John Taylor

Personal information
- Full name: John Denis Taylor
- Born: 18 February 1923 Ipswich, Suffolk, England
- Died: 14 March 1991 (aged 67) Southampton, Hampshire, England
- Batting: Right-handed
- Bowling: Right-arm medium

Domestic team information
- 1937–1939: Hampshire

Career statistics
| Competition | First-class |
| Matches | 4 |
| Runs scored | 76 |
| Batting average | 15.20 |
| 100s/50s | –/– |
| Top score | 27* |
| Balls bowled | 18 |
| Wickets | 0 |
| Bowling average | – |
| 5 wickets in innings | – |
| 10 wickets in match | – |
| Best bowling | – |
| Catches/stumpings | –/– |
- Source: Cricinfo, 10 January 2010

= John Taylor (cricketer, born 1923) =

English cricketer

John Denis Taylor (18 February 1923 — 14 March 1991) was an English first-class cricketer.
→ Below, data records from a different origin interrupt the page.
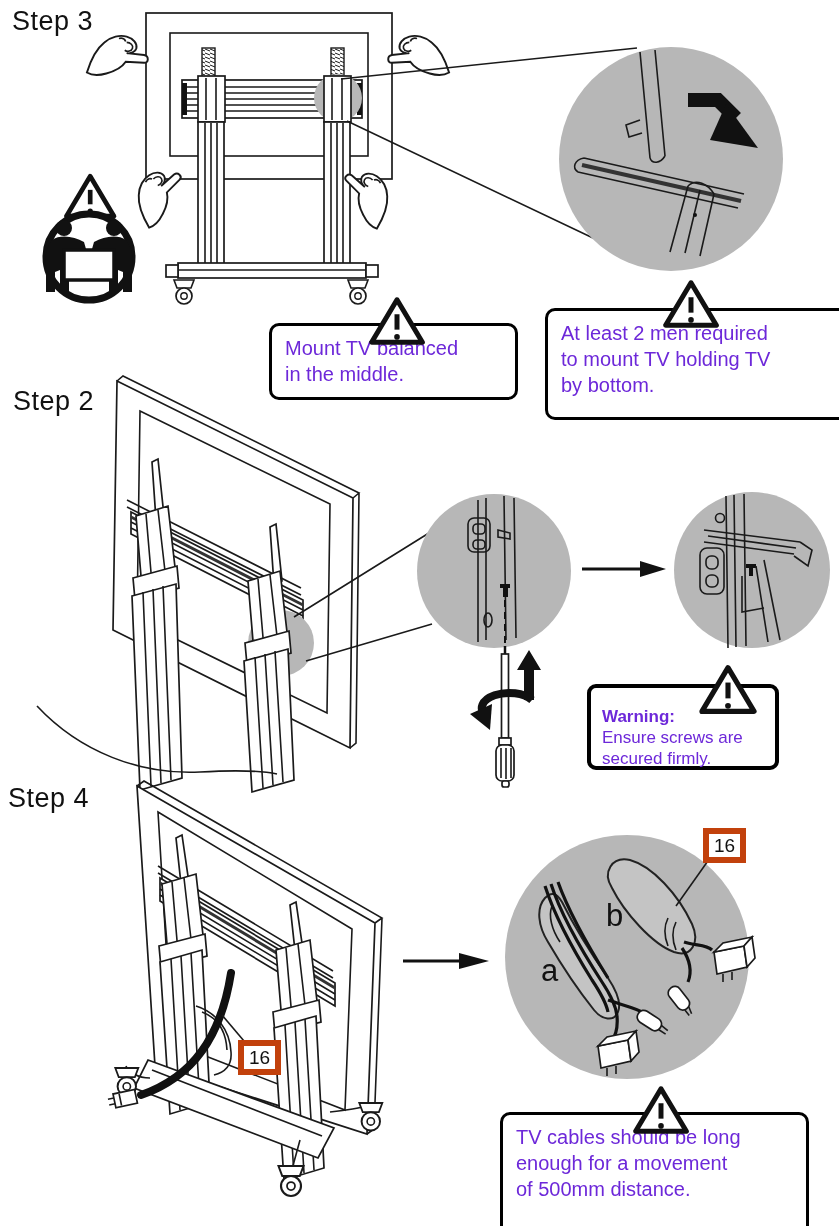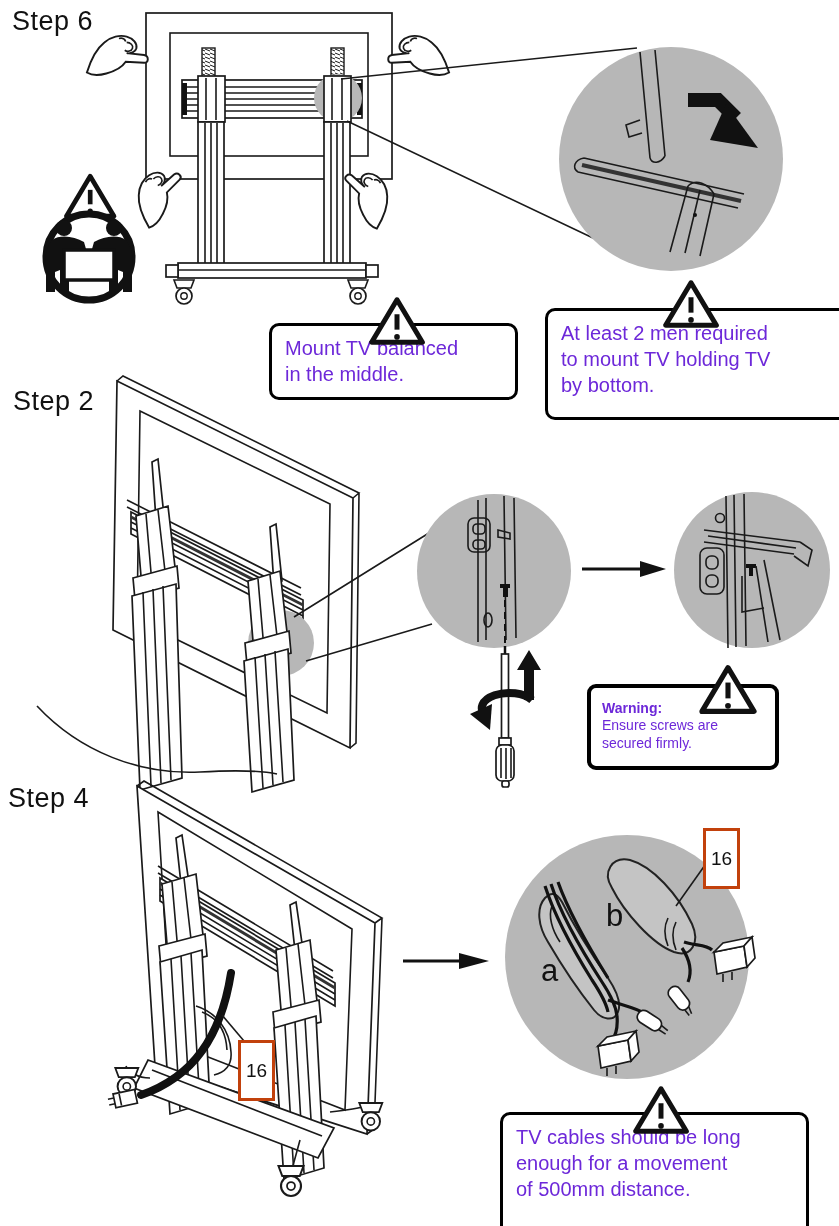--- a/index.html
+++ b/index.html
@@ -9,24 +9,24 @@
   .ln{fill:none;stroke:#1a1a1a;stroke-width:1.6px;}
   .wf{fill:#ffffff;stroke:#1a1a1a;stroke-width:1.7px;}
   .gf{fill:#b7b7b7;}
   .blk{fill:#111;stroke:none;}
   .step-label{position:absolute;font-size:27px;color:#111;letter-spacing:.5px;}
   .callout{position:absolute;background:#fff;border:3px solid #000;border-radius:10px;
            box-sizing:border-box;z-index:3;}
   .callout .txt{white-space:pre-line;font-size:20px;line-height:1.3;color:#6d28d9;padding:9px 13px;}
   .callout .tri{position:absolute;z-index:4;}
   .callout.screws{border-width:4px;border-radius:9px;}
-  .callout.screws .txt{font-size:14px;line-height:1.24;padding:12px 11px;}
+  .callout.screws .txt{font-size:17px;line-height:1.24;padding:18px 11px;}
   .callout.screws .txt b{font-weight:bold;}
-  .part-tag{position:absolute;background:#fff;border:3px solid #c2410c;font-size:19px;
-            line-height:23px;padding:16px 5px;z-index:3;}
+  .part-tag{position:absolute;background:#fff;border:6px solid #c2410c;font-size:19px;
+            line-height:23px;padding:0 5px;z-index:3;}
   .cable-letter{position:absolute;font-size:31px;color:#111;z-index:3;}
 </style>
 </head>
 <body>
 
 <div class="page">
 
 <svg class="art" viewBox="0 0 839 1226" xmlns="http://www.w3.org/2000/svg">
   <defs>
     <pattern id="thread" width="5" height="4" patternUnits="userSpaceOnUse">
@@ -268,21 +268,21 @@
       <path d="M723,974 v8 M732,972 v8" class="ln" stroke-width="1.8"></path>
     </g>
     <g transform="translate(676,984) rotate(52)">
       <rect x="0" y="0" width="26" height="13" rx="6" class="wf" stroke-width="1.7"></rect>
       <path d="M26,4 l7,2 M26,9 l7,0" class="ln" stroke-width="1.5"></path>
     </g>
     <path d="M710,858 L676,906" class="ln" stroke-width="1.4"></path>
   </g>
 </svg>
 
-<div class="step-label" style="left:12px;top:6px">Step 6</div>
+<div class="step-label" style="left:12px;top:6px">Step 3</div>
 <div class="step-label" style="left:13px;top:386px">Step 2</div>
 <div class="step-label" style="left:8px;top:783px">Step 4</div>
 
 <div class="callout" style="left:269px;top:323px;width:249px;height:77px">
   <svg class="tri" viewBox="0 0 64 58" width="58" height="53" style="left:96px;top:-31px">
     <path d="M32,5 L60,52 L4,52 Z" fill="#fff" stroke="#111" stroke-width="5.5" stroke-linejoin="round"></path>
     <path d="M32,21 L32,38" stroke="#111" stroke-width="5.5"></path>
         <circle cx="32" cy="46" r="3.1" fill="#111"></circle>
   </svg>
   <div class="txt">Mount TV balanced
Taylor was born at Ipswich in February 1923. He did not play for Hampshire in 1946, due to him not being demobilised in time from his wartime military service. Taylor was able to play for Hampshire the following season, making his debut in first-class cricket during the Bournemouth Cricket Week, making two appearances against Lancashire and Yorkshire. He did not play for Hampshire in 1948, but made two further appearances in 1949 against Nottinghamshire in the County Championship at Southampton, and the Combined Services at Portsmouth. Taylor left Hampshire prior to the beginning of the 1950 season, departing alongside Jim Bailey, Gilbert Dawson, Tom Dean, George Heath, and Lofty Herman. In his four first-class matches, he scored 76 runs at an average of 15.20, with a highest score of 27 not out. Taylor died at Southampton in March 1991.